Hoping to accelerate political transition in Syria, the United States has floated an idea: channel more tangible assistance to the Syrian opposition.
U.S. Secretary of State John Kerry made the suggestion — a possible come-on the Obama administration is prepared to offer to the delegation of the Syrian opposition, which earlier planned to boycott the talks with Western leaders — during his stop in France, a day before today’s Friends of Syria conference in Rome.
“[Syrian President Bashar Assad] needs to know he cannot shoot his way out of this, so we need to convince him of that and I think the opposition needs more help in order to be able to do that,” Kerry told reporters in Paris. “And we are working together to have a united position.”
The United States, Kerry added, is finding ways to speed up the political transition in Syria, where a two-year uprising has killed about 70,000 people. He did not give details, though, but his plan involves a transition strategy and provision of basic services that many rebel-controlled areas are sorely lacking.
Kerry spoke amid reports the United States is considering giving direct aid to the opposition by training and arming the rebels, and sending humanitarian assistance to them. President Barack Obama earlier rejected plans to arm the rebels.

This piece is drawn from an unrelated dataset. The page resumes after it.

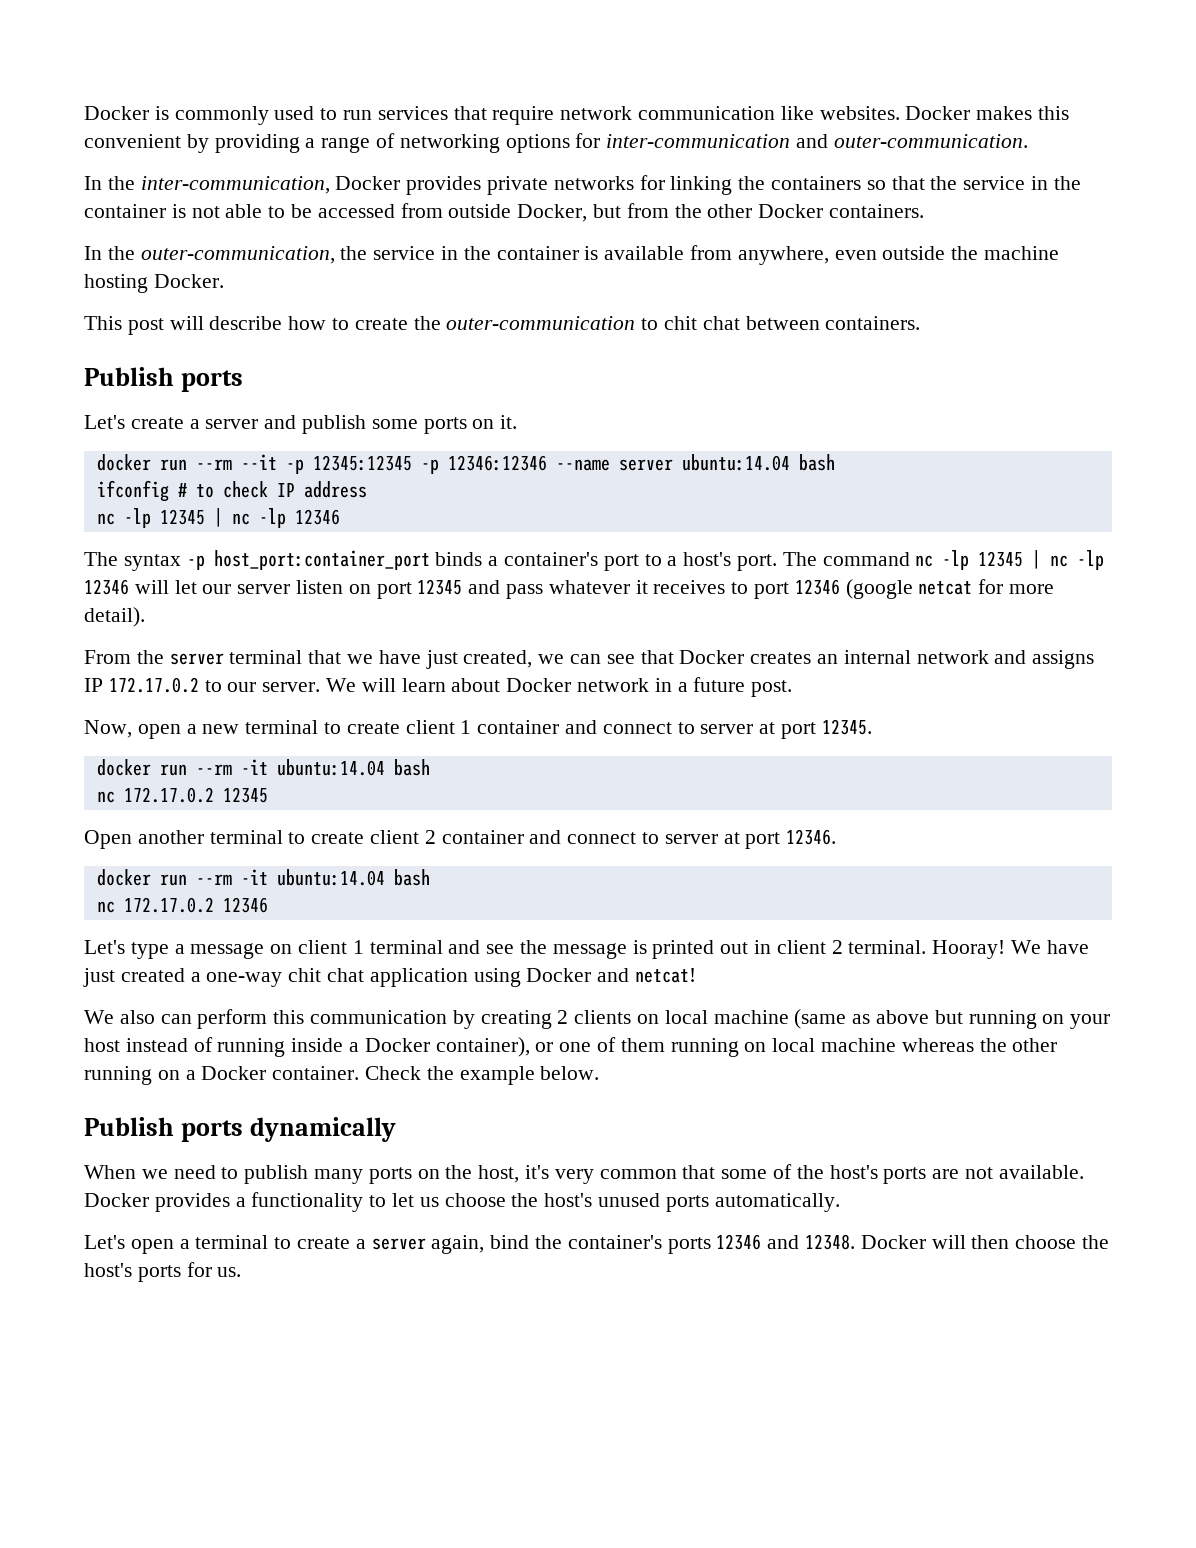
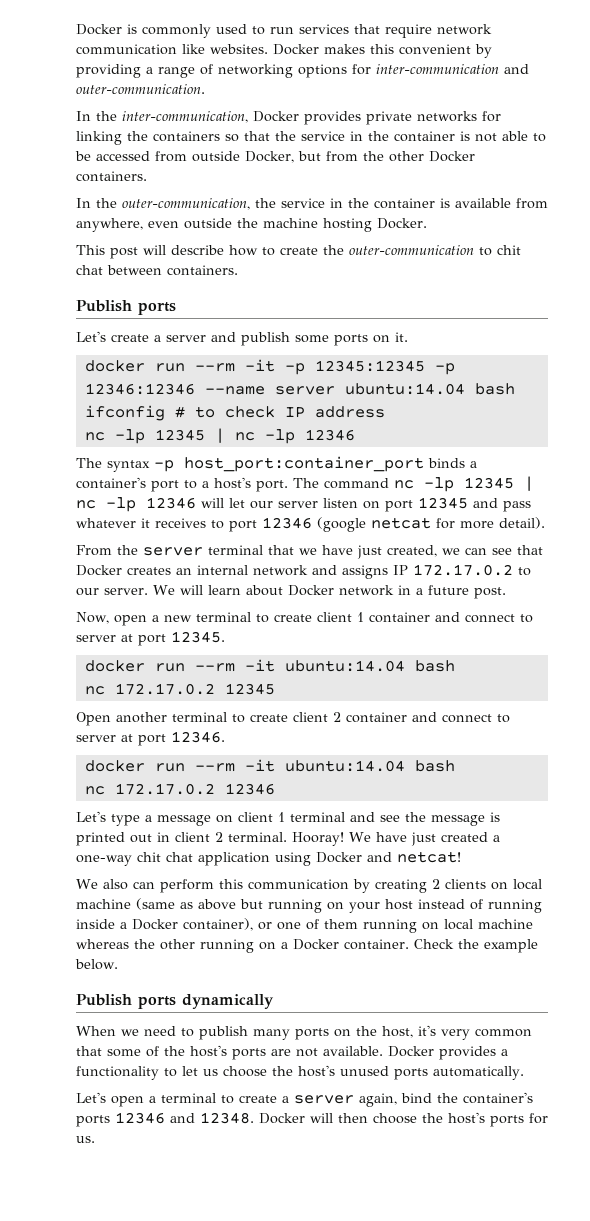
- docker run --rm --it -p 12345:12345 -p 12346:12346 --name server ubuntu:14.04 bash
+ docker run --rm -it -p 12345:12345 -p 12346:12346 --name server ubuntu:14.04 bash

What does Kerry mean about “more help” would largely depend on the outcome of the Rome meeting.
This meeting between Kerry and the Syrian opposition earlier appeared to be unlikely. The opposition, however, made a last-minute decision after they received assurances from Western diplomats they would get real commitments.
“We will go and we will see if the promises are different this time,” Spokesperson Walid al-Bunni told a TV network.
Kerry’s meeting with the opposition is said to be the highlight of his nine-country tour.
Before he flew to Berlin from London, Kerry reportedly talked to Moaz Khatib, leader of the Syrian Opposition Council. No details have come out from that discussion, but while in London, Kerry said, “We are determined to change the calculation on the ground for President Assad.”
Kerry made repeated assurances that “we are determined that the Syrian opposition is not going to be dangling in the wind, wondering where the support is, if it is coming.”
Barring any policy shift that may happen in Rome, the U.S. official policy in Syria is to funnel aid through nongovernmental and multilateral organizations. What the United States does is to coordinate with the opposition where the aid should go, but the actual delivery is carried out by humanitarian organizations.
The United States, though, has already committed to provide more than $50 million in “nonlethal support” to the unarmed Syrian opposition.
A State Department fact sheet dated Feb. 8 reads: “Over 4,000 major pieces of equipment have been provided, mostly to Damascus, Aleppo, and other areas with significant opposition presence, including communications and computer equipment, as well as generators and medical supplies, to support unarmed Syrian opposition groups strengthen civil society, media, and democratic transition planning.”